赤司君と小学校


幼稚園を卒業し、なにごともなく小学校に上がって早二年。
初めて征十郎くんとクラスが別れました。
流石に泣くことは無かったけれど、放課後に家に遊びに来た征十郎くんが離してくれなかったのは記憶に新しい。

「休み時間遊びに行ってもいいよね?」

「もちろん!」

この二年間、幼稚園から持ち上がってきた子達の噂や征十郎くんが学校でべったりとくっついて歩き離れるそぶりをみせず、全く友達が出来なかった。
流石に焦り始めてきた私。
新たに変わるクラスで私は女の子の友達を作ってみせる。
おませな女の子の話の輪に入りきゃっきゃうふふと話す子達を眺めるんだと意気込み私は新しいクラスに溶け込んだ。
笑顔を作り積極的に女の子に話しかけ困っている子を見つければ助ける。
そんなざっくりとした地道な努力で私はついに友人を勝ち取ったのだ。
幼稚園から持ち上がってきた子はいまだに私に近づいてこないがこの際構わない。
小学生の底なしの体力にげっそりしつつも上機嫌で日々を女の子ときゃっきゃうふふと過ごす私とは反対に最近征十郎君のオーラがざわついているように感じる。
とげがあるというか荒れているのかなんなのか。
言葉づかいも微妙に変化しだしてきたのでとうとう反抗期到来かとも思われたが、放課後はいつものように

「名前ちゃん!遊ぼう?」

ときらきらとした目で誘ってくるので謎は深まるばかり。
さては学校で嫌なことでもあったのか。
4歳で幼稚園を支配した征十郎君にまさかとは思うが征十郎君遥かに凌駕する小学三年生もいるのかもしれない。
ここはおねえさんがひと肌脱がねばなるまい。
征十郎君は最近自分の家に私を呼ばず、私の家に来たがるので、

「征十郎君。

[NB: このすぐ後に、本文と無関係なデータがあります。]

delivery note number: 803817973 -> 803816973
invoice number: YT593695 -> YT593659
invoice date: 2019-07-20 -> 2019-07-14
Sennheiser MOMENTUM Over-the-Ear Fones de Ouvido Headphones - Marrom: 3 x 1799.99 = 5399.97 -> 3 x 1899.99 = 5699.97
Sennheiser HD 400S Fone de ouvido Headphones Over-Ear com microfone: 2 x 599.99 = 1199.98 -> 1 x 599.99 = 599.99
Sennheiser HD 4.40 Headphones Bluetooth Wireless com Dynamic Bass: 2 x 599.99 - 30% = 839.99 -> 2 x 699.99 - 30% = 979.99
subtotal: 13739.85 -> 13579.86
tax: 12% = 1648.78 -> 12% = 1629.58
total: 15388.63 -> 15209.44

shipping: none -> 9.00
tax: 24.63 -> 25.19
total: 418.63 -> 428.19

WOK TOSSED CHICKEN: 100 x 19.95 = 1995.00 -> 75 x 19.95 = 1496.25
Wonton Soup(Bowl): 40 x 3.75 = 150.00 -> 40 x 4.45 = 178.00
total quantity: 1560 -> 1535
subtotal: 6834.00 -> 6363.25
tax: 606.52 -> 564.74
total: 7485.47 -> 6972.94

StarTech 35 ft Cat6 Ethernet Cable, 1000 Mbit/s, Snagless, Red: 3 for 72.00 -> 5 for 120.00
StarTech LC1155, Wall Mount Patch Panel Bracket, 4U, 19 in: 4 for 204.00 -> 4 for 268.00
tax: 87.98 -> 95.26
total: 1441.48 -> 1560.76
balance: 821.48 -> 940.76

今日遊ぼう?」

とこちらから約束を取り付けた。
いつもは征十郎君から誘いが来るのでこちらから誘ってきたことがうれしかったのだろう。

「うん!遊ぼう!放課後教室に迎えに行くからね!」

と言って華の舞うオーラを漂わせて予鈴と同時に帰って行った。


「ねえ、征十郎君。学校で嫌なことでもあったの?」

放課後家に征十郎君を呼んだ私は母から出されたオレンジジュースを手に一息つき、グラスを置いたところでそう切り出した。

「無いよ?なんで?」

きょとんとなにをいっているんだという表情で返され拍子抜けである。
何かを隠しているというよりも、本当に何をいきなり?と言わんばかりの表情である。

「最近ね。廊下ですれ違った時に征十郎君ピリピリしてたから。」

「なんだそんなことか。おともだちがたくさん出来たのはいいんだけどその分たくさん話しかけられるからちょっとつかれちゃったんだ。」

贅沢な悩みだとおもいつつそうなんだ。大変だね。と返す。
私の心配事が杞憂でなにより。
残り少なくなったジュースを飲み干そうとしたときにこにこと征十郎くんが問いかけてきた。

「そういえばしょうこちゃん友達つくるっていってたよね。友達できた?」

その問いに私も笑顔で答えた。

「うん。仲良くしてくれる子がね、二人出来たよ。」

「ふーん。そうなんだ。なんで?」

ジュースのグラスの氷がピシリと音を立てた。